Вот так я остался совсем один, без друзей, денег и документов, да к тому же будучи совершенно неподготовленным к подобному существованию. Разумеется, об учебе не могло быть и речи — у меня не было сомнений, что если Полковник нападет на мой след во второй раз, живым я из этой переделки уже не выйду. Даже само мое дальнейшее пребывание в столице было уже делом чрезвычайно небезопасным. На перекладных электричках я добрался до Ленинграда, где и провел следующие несколько месяцев. Следует сказать, что кочевая жизнь, несомненно, пошла мне на пользу. Впервые я стал самостоятельно зарабатывать себе на жизнь. Кем я только не был тогда — и грузчиком, и переводчиком у подвернувшихся иностранных миссионеров, и даже вышибалой в одном из питерских ночных баров. Оттуда меня, впрочем, быстро выгнали за порчу зеркала в туалете — я его по неосторожности разбил головой местного наркодилера. Лишился я этой работы очень некстати — на дворе была уже поздняя осень, а бар также служил мне местом бесплатной ночевки. Пришлось обосноваться в одной из закрытых на зиму дач в нескольких километрах от Купчино. Хозяевам дачи от этого была только польза — дом я старался содержать в идеальном порядке, вещей и небогатых остатков провизии не трогал — себе дороже: мне довелось вдоволь наслушаться страшных историй о том, что многие хозяева специально для бомжей оставляют в своих дачах на зиму отравленную еду и водку, чтобы переморить их как крыс. Об этом и о многом другом поведал мне старый многоопытный бомж, обосновавшийся в одной из соседних дач. За долгие годы, проведенные без крова, он, вероятно, забыл даже собственное имя. Друзья его называли не иначе как Агдамским, в честь его любимого портвейна. Поговаривали, что в прошлом он был доктором географических наук, со скандалом изгнанным из университета за одну из своих статей про Южные Курилы. Агдамский был мастером на все руки и даже починил за полстопки валявшийся на чердаке моего нового обиталища старенький черно-белый телевизор. Лучше бы он этого не делал…

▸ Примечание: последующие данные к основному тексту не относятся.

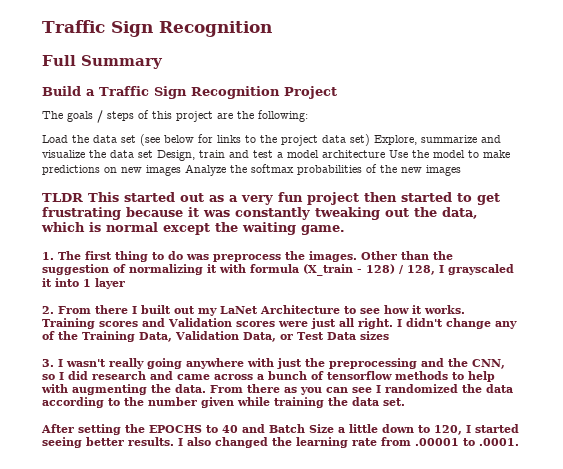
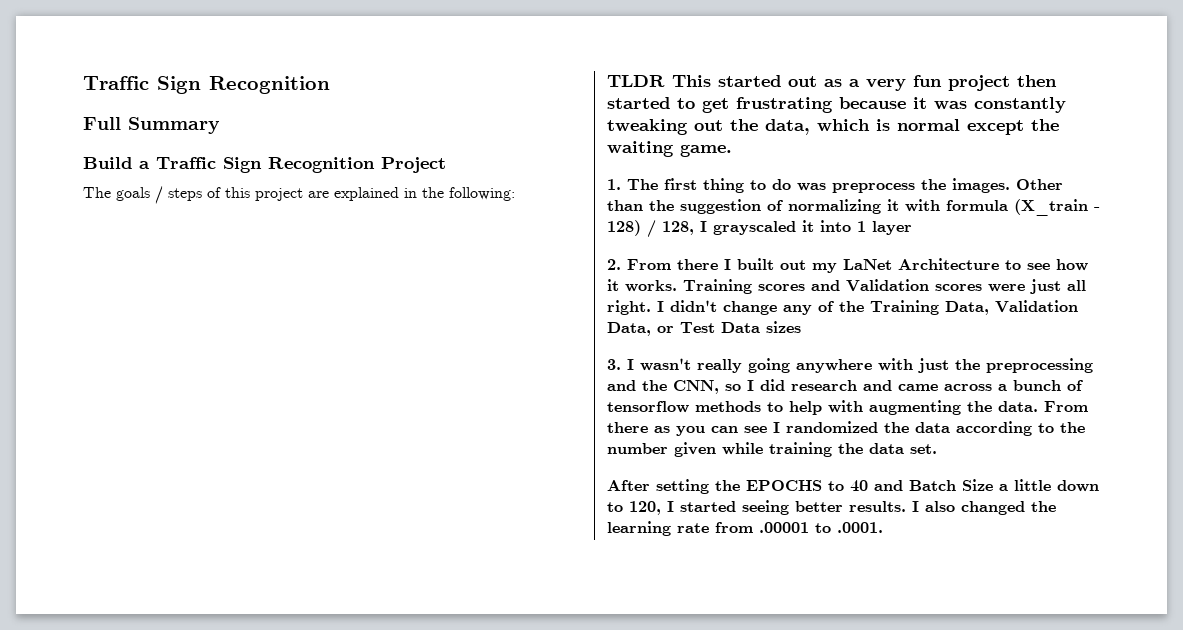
(233, 116) none -> [334,187,417,201] explained in
[42,134,501,146] [42,150,510,161] [42,164,461,176] // Load the data set (see below for links to the project data set) Explore, summarize and visualize the data set Design, train and test a model architecture Use the model to make predictions on new images Analyze the softmax probabilities of the new images -> (515, 194) none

В начале ноября я сидел возле печки и шил себе рюкзак, готовясь к путешествию вместе с питерскими автостопщиками по маршруту Ленинград — Владивосток. На столе, как обычно, блеял последние новости включенный телевизор. Внезапно на экране возникла картинка, показавшаяся мне подозрительно знакомой. Приглядевшись, я узнал собственный дом. От окна спальни родителей по направлению к земле была нарисована прерывистая белая стрелка, упиравшаяся внизу в сильно прогнувшуюся решетку забора. Спокойный голос диктора равнодушно поведал, что вчера вечером после телефонного звонка от неустановленного абонента один из видных советских чиновников неожиданно покончил с собой, выбросившись из окна.

Я плохо помню, как добирался до Москвы. Уже утром следующего дня я изо всех сил стучал в дверь квартиры, в которой когда-то беспечно жил. Стучал я долго, пока не отворилась дверь с другой стороны лестничной площадки и благообразная седая соседка не поведала мне, что сразу после самоубийства отца мать в тяжелом состоянии была доставлена в больницу.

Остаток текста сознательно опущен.